Track down every line below that holds "text" and copy it.

::: ENTRIES SUPPLIED :::

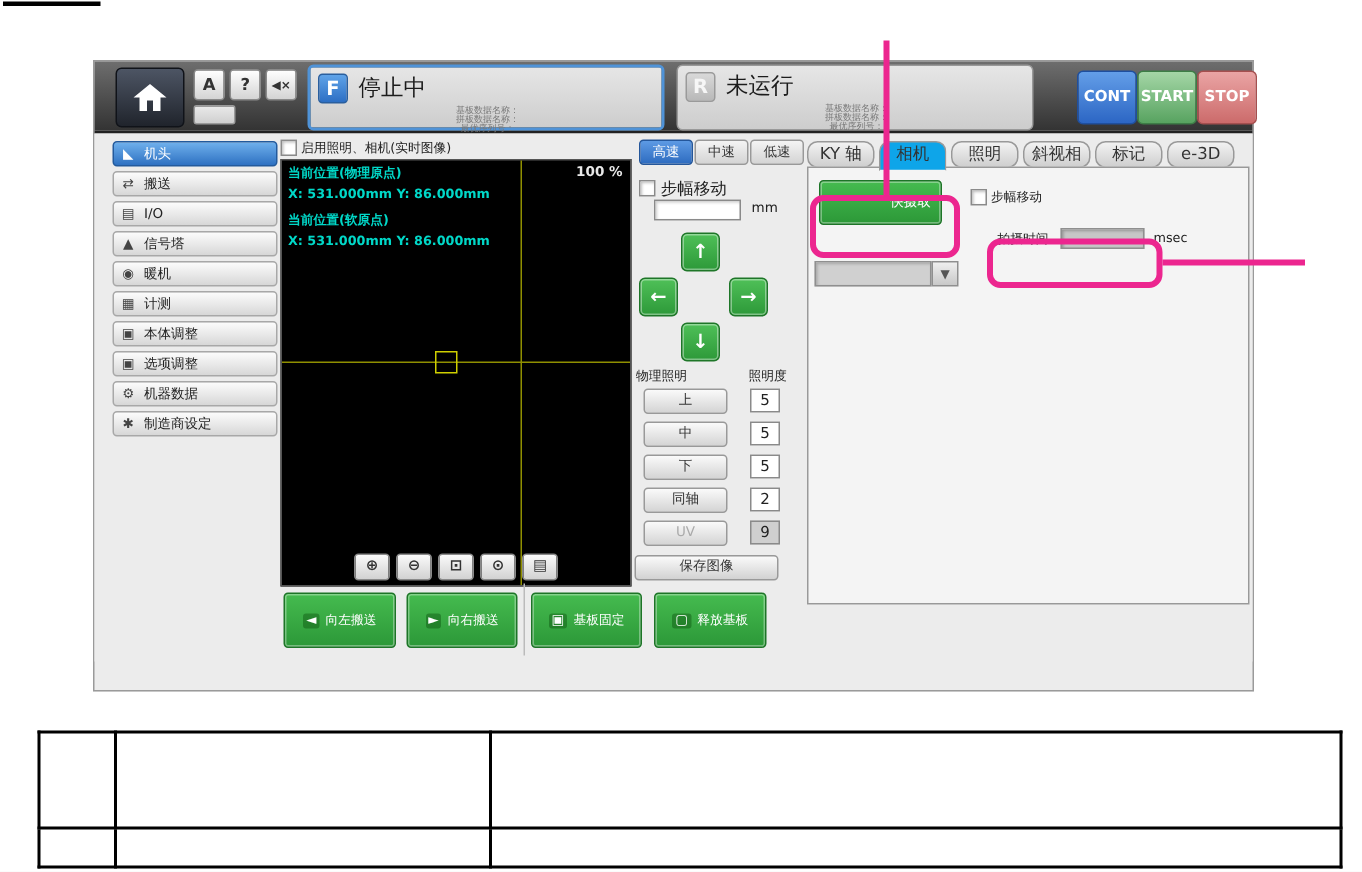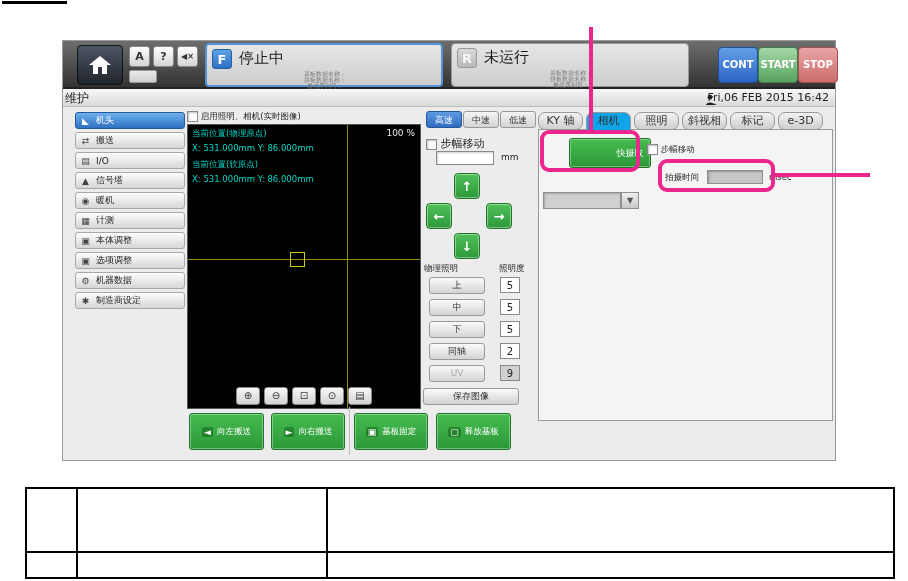--- a/index.html
+++ b/index.html
@@ -57,21 +57,21 @@
                font-size:9px; color:#222; display:flex; align-items:center; padding-left:4px; gap:5px; }
   .side-item .ic { font-size:9px; color:#444; width:11px; text-align:center; }
   .side-item.active { background:linear-gradient(#6fb0ec,#2e71c2); border-color:#235a9c; color:#fff; }
   .side-item.active .ic { color:#fff; }
 
   
   .chk { display:inline-block; width:11px; height:11px; background:#fff; border:1px solid #8a8a8a;
          box-shadow:inset 1px 1px 2px rgba(0,0,0,.25); vertical-align:middle; }
   .cam-enable { position:absolute; left:124px; top:4px; font-size:8.5px; color:#222; }
   .camview { position:absolute; left:124px; top:17px; width:234px; height:285px;
-             background:#000; border:1px solid #555; }
+             background:#000; border:1px solid #555;font-weight:bold; }
   .cam-txt { position:absolute; left:4px; color:#00d8c8; font-size:8.5px; white-space:nowrap; }
   .cam-zoom { position:absolute; right:5px; top:3px; color:#e8e8e8; font-size:9px; }
   .cross-v { position:absolute; left:159px; top:0; width:1px; height:100%; background:#8f8f00; }
   .cross-h { position:absolute; left:0; top:134px; width:100%; height:1px; background:#8f8f00; }
   .cross-box { position:absolute; left:102px; top:127px; width:15px; height:15px; border:1px solid #cfcf00; }
   .cam-tools { position:absolute; left:0; right:0; bottom:3px; display:flex; justify-content:center; gap:4px; }
   .cam-tool { width:24px; height:18px; background:linear-gradient(#fafafa,#d2d2d2); border:1px solid #8a8a8a;
               border-radius:3px; font-size:10px; color:#333; text-align:center; line-height:16px; }
 
   
@@ -101,21 +101,21 @@
               background:linear-gradient(#fafafa,#d2d2d2); border:1px solid #999; border-radius:3px;
               text-align:center; line-height:15px; }
 
   
   .rtab { position:absolute; top:5px; width:45px; height:18px; font-size:11px; color:#333;
           background:linear-gradient(#f2f2f2,#cfcfcf); border:1px solid #999; border-radius:7px;
           text-align:center; line-height:16px; }
   .rtab.active { background:#0ea5e9; border-radius:7px 7px 0 0; border-bottom-color:#f4f4f4; height:20px; z-index:2; }
   .rpanel { position:absolute; left:475px; top:22px; width:295px; height:292px;
             background:#f4f4f4; border:1px solid #999; }
-  .capture-btn { position:absolute; left:30px; top:8px; width:82px; height:30px; border-radius:3px;
+  .capture-btn { position:absolute; left:7px; top:8px; width:82px; height:30px; border-radius:3px;
                  color:#fff; font-size:9px; text-align:center; line-height:28px;
                  background:linear-gradient(#45bb4f,#2c9838); border:1px solid #1d7527;
                  box-shadow:inset 0 0 0 1px rgba(255,255,255,.35);padding-left:40px; }
   .raw-row { position:absolute; left:108px; top:14px; font-size:8.5px; color:#222; }
   .time-label { position:absolute; left:126px; top:42px; font-size:8.5px; color:#222;text-align:right; }
   .time-input { position:absolute; left:168px; top:40px; width:56px; height:14px; background:#c6c6c6;
                 border:1px solid #8f8f8f; box-shadow:inset 1px 1px 2px rgba(0,0,0,.25); }
   .time-unit { position:absolute; left:230px; top:42px; font-size:8.5px; color:#222; }
   .dropdown { position:absolute; left:4px; top:62px; width:96px; height:17px; display:flex; }
   .dd-field { flex:1; background:#d0d0d0; border:1px solid #8f8f8f;
@@ -181,31 +181,20 @@
         <div>拼板数据名称 :</div>
         <div>最优序列号 :</div>
       </div>
     </div>
 
     <div class="run-btn btn-cont">CONT</div>
     <div class="run-btn btn-start">START</div>
     <div class="run-btn btn-stop">STOP</div>
   </div>
 
-  <div class="tbar">
-    <div class="page-title">维护</div>
-    <span class="user-ico">
-      <svg width="12" height="12" viewBox="0 0 12 12">
-        <circle cx="5" cy="3.2" r="2.4" fill="#222"></circle>
-        <path d="M1 11 C1 7.6 9 7.6 9 11 Z" fill="#222"></path>
-        <path d="M8.5 9 l3 2 h-3 Z" fill="#222"></path>
-      </svg>
-    </span>
-    <div class="datetime">Fri,06 FEB 2015  16:42</div>
-  </div>
 
   <div class="content">
 
     <div class="side-item active" style="top:5px">
       <span class="ic">◣</span>
       <span>机头</span>
         </div>
     <div class="side-item" style="top:25px">
       <span class="ic">⇄</span>
       <span>搬送</span>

:::

RESPONSE BOX:
   .side-item .ic { font-size:9px; color:#444; width:11px; text-align:center; }
               border-radius:3px; font-size:10px; color:#333; text-align:center; line-height:16px; }
               text-align:center; line-height:15px; }
           text-align:center; line-height:16px; }
                  color:#fff; font-size:9px; text-align:center; line-height:28px;
   .time-label { position:absolute; left:126px; top:42px; font-size:8.5px; color:#222;text-align:right; }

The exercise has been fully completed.